Probable-Wordlists
Version 2 is live! Wordlists sorted by probability originally created for password generation and testing - make sure your passwords aren't popular!
A huge collection of real-world passwords sorted by how common they are, built from billions of leaked credentials, useful for security research and making sure your own password is not one millions of others use.
This repository is a large collection of password wordlists sorted by how common each password actually is, rather than alphabetically. The core idea is simple: if you know which passwords millions of real people are using, you can make sure yours is not one of them. The project was built using data from publicly available password leaks and is intended strictly for lawful, ethical, and educational purposes.

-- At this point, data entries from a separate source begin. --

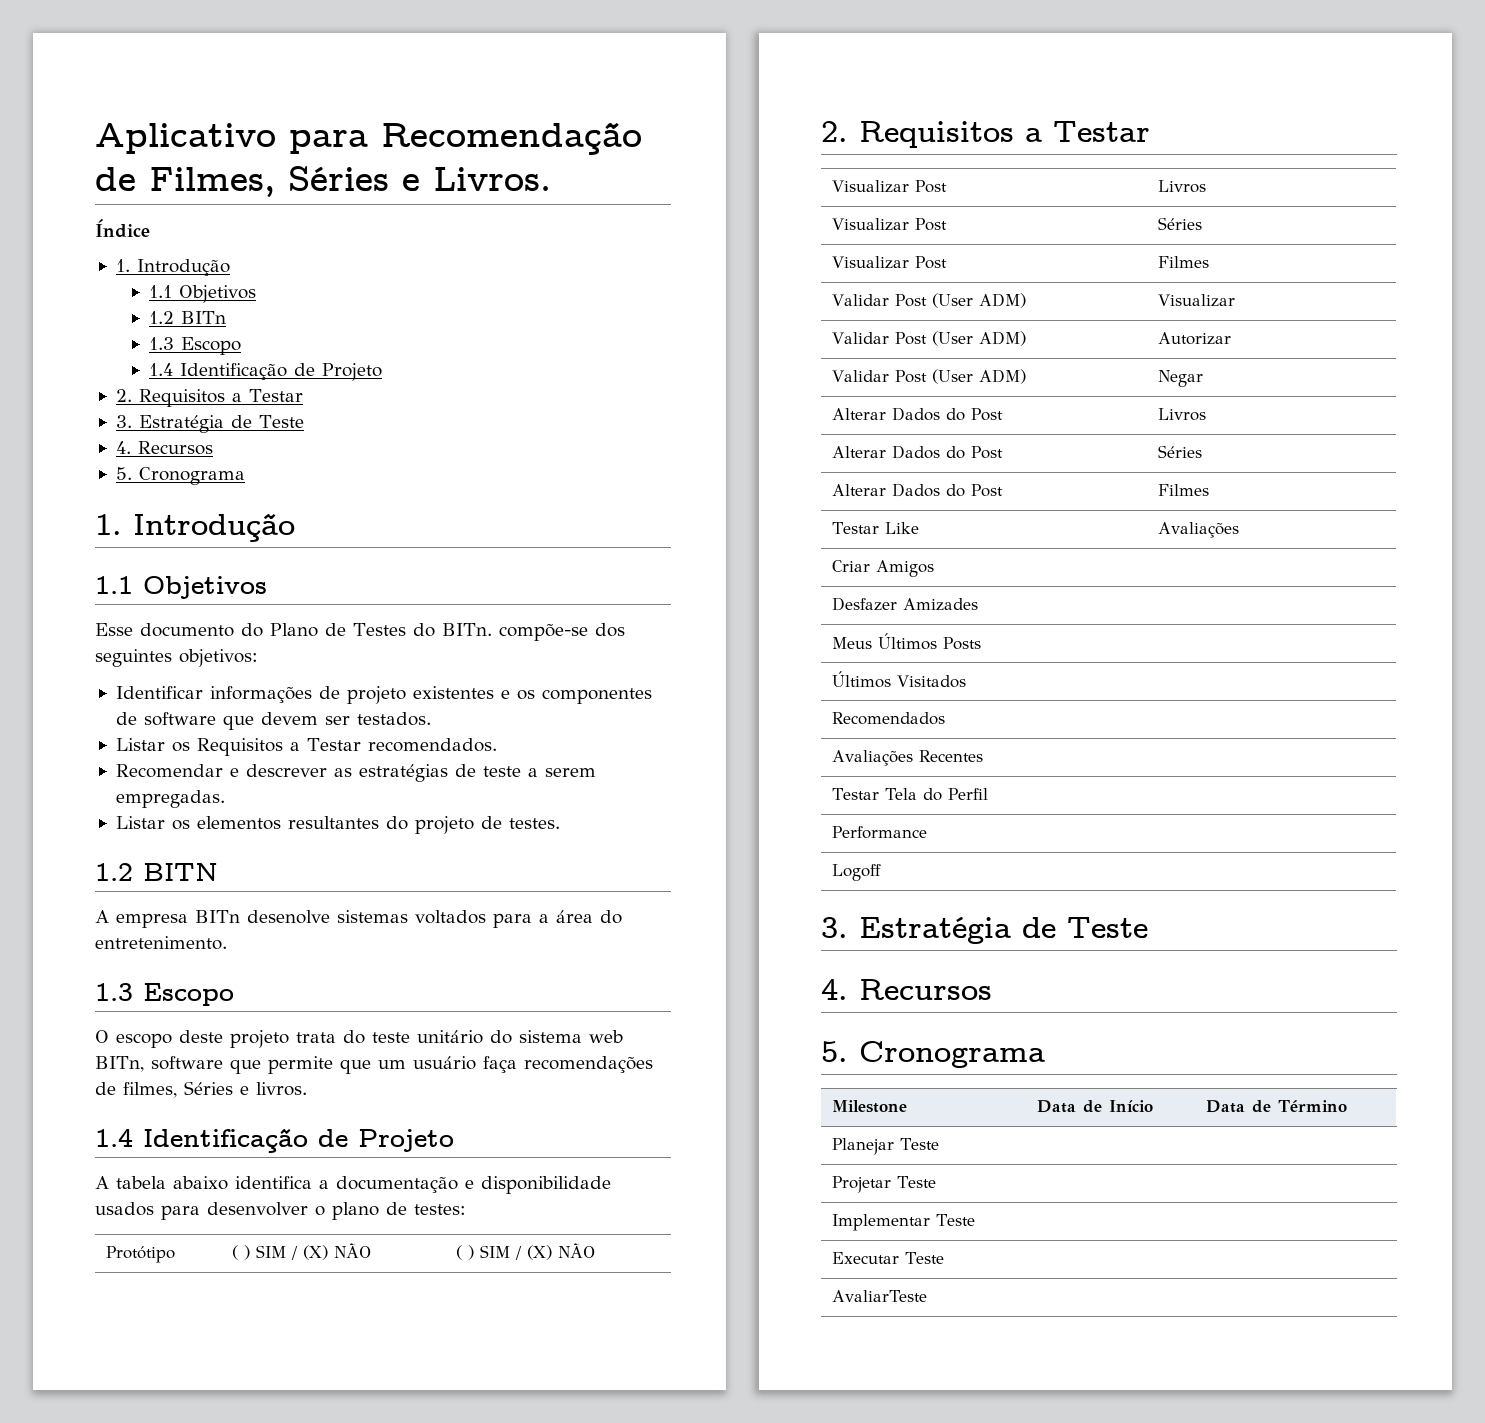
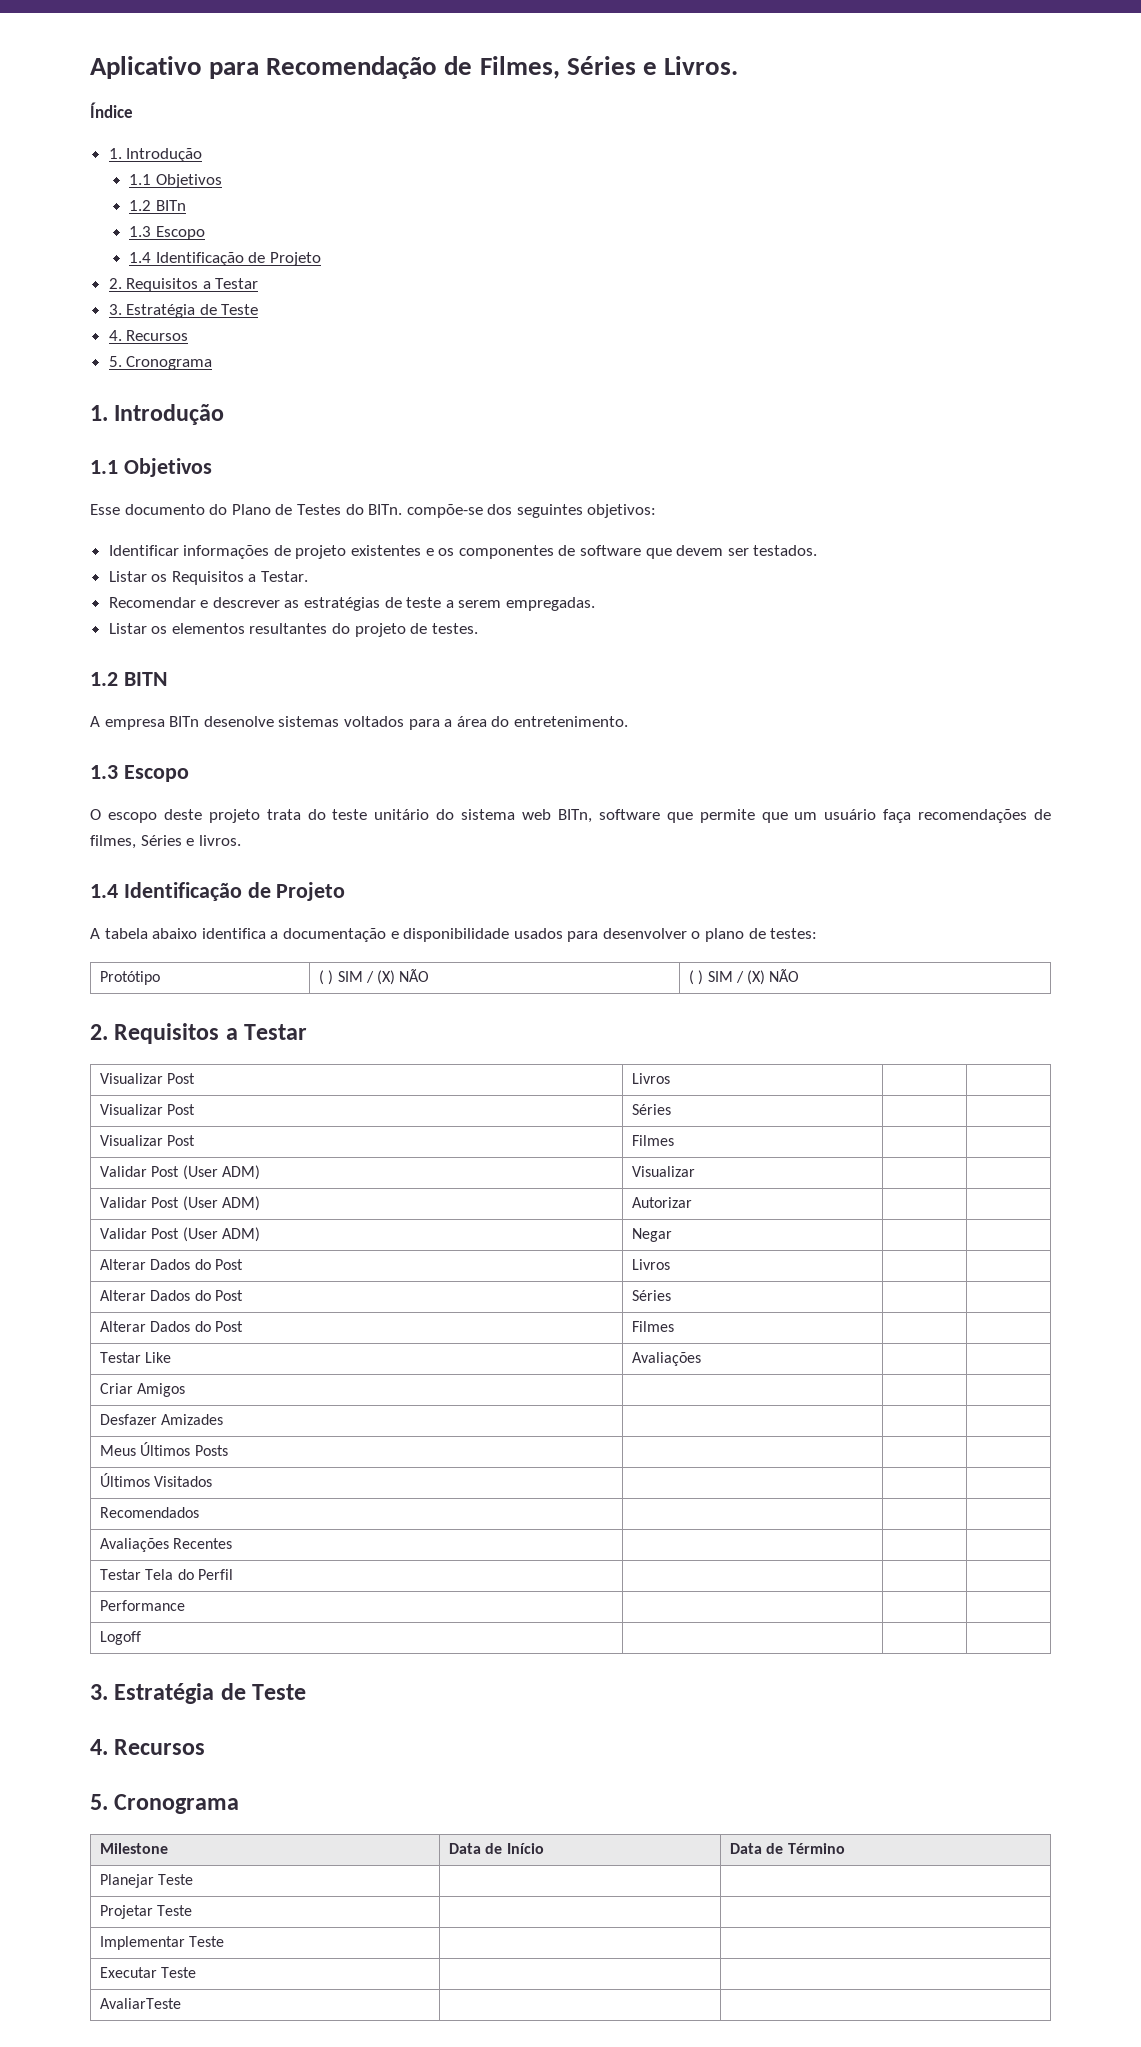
- Listar os Requisitos a Testar recomendados.
+ Listar os Requisitos a Testar.

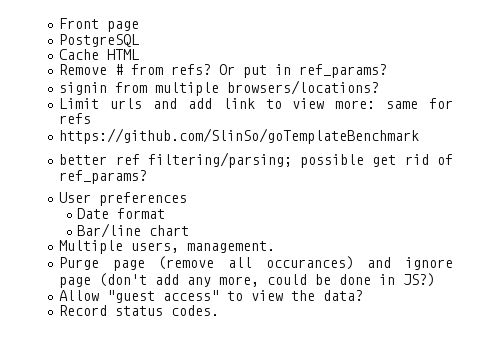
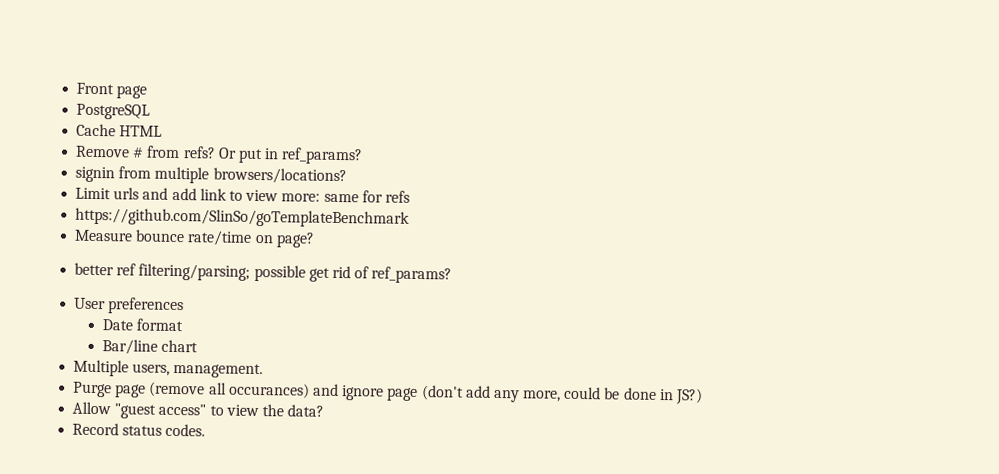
+ Measure bounce rate/time on page?

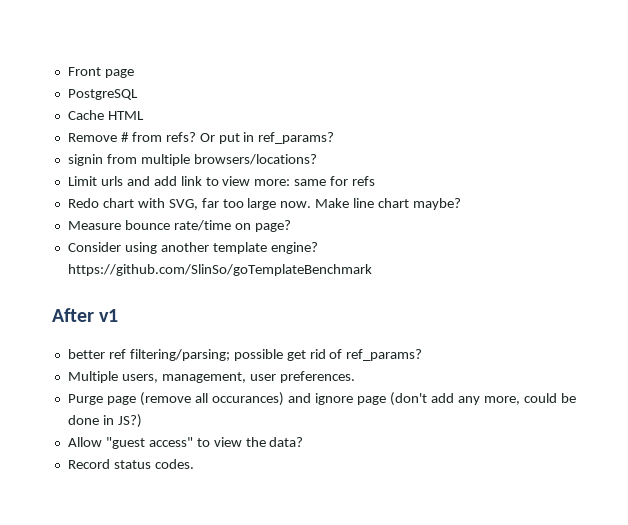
- https://github.com/SlinSo/goTemplateBenchmark
+ Redo chart with SVG, far too large now. Make line chart maybe?
+ Consider using another template engine? https://github.com/SlinSo/goTemplateBenchmark
+ After v1
- User preferences
- Date format
- Bar/line chart
- Multiple users, management.
+ Multiple users, management, user preferences.

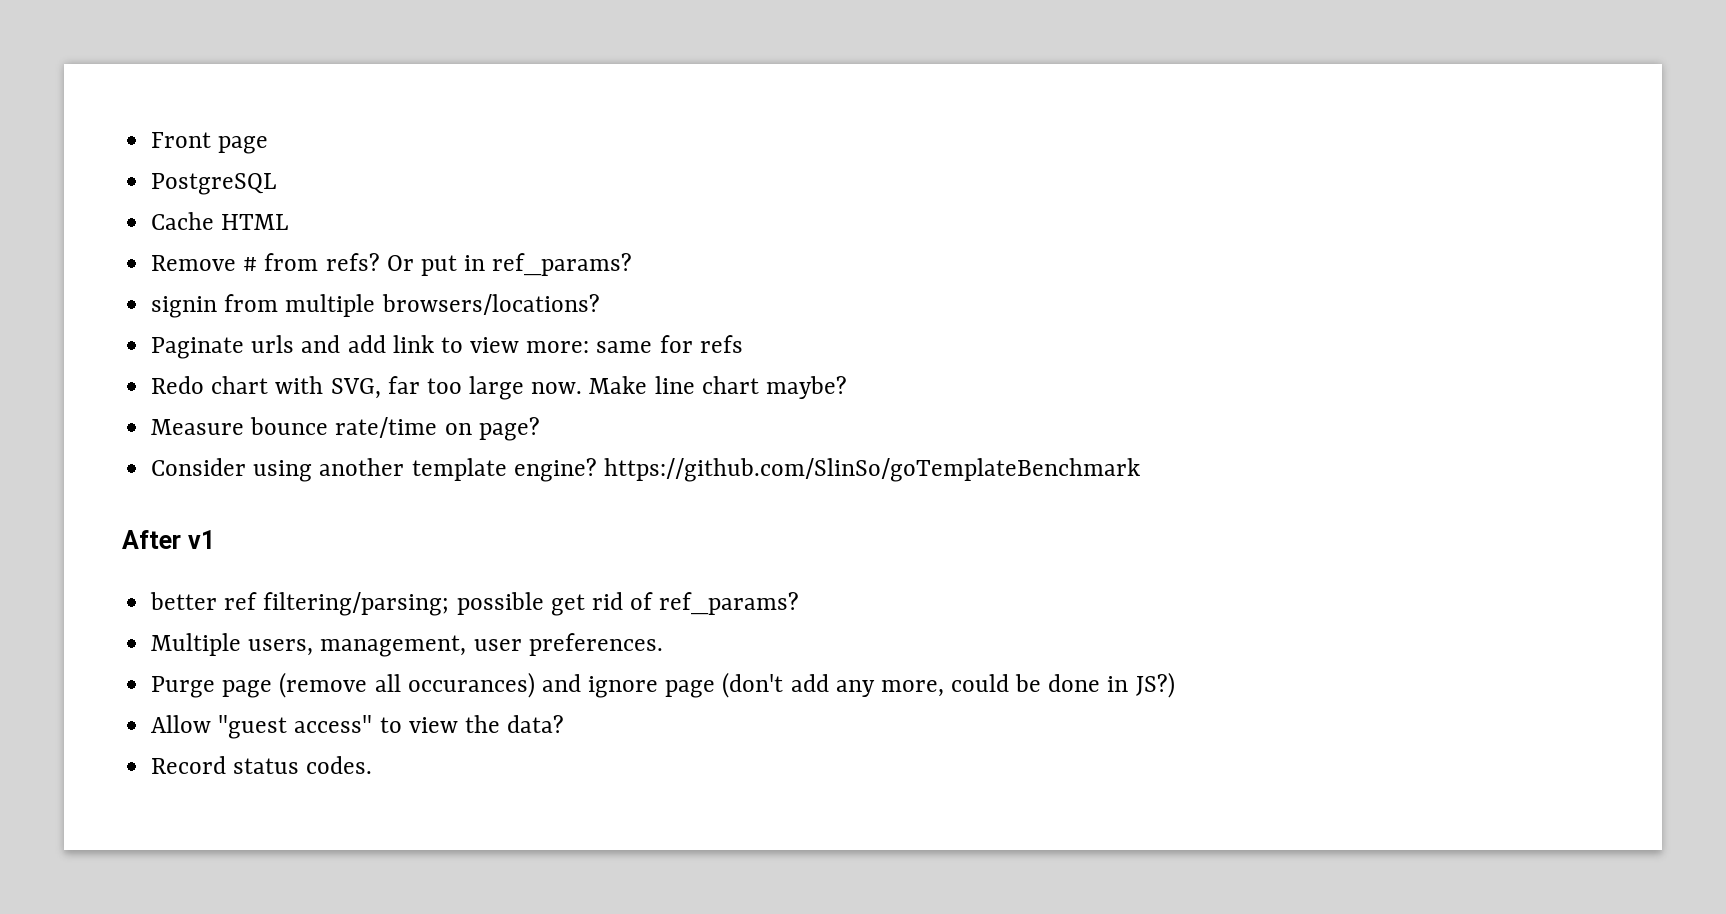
- Limit urls and add link to view more: same for refs
+ Paginate urls and add link to view more: same for refs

The author spent the better part of a year gathering nearly 1,600 files totaling more than 350 gigabytes of leaked credentials from sites like SecLists, Weakpass, and Hashes.org. Each file was cleaned up, internal duplicates were removed, and all of them were combined into one giant source. A password had to appear in at least five of those source files to make the final cut. The frequency with which a password appeared across all sources was treated as a measure of its popularity. The final output covers roughly two billion real passwords, sorted from most to least common.
The repository is organized into three main sections. The first is Real-Passwords, which contains actual leaked passwords, including a subfolder for entries between 8 and 40 characters useful for wireless network testing. The second is Dictionary-Style Lists, which includes general-purpose word collections, common usernames, top-level domains, and other technically useful entries. The third is Analysis Files, which holds tools like HashCat rules and character masks generated using the PACK project, useful for people doing password recovery or security research.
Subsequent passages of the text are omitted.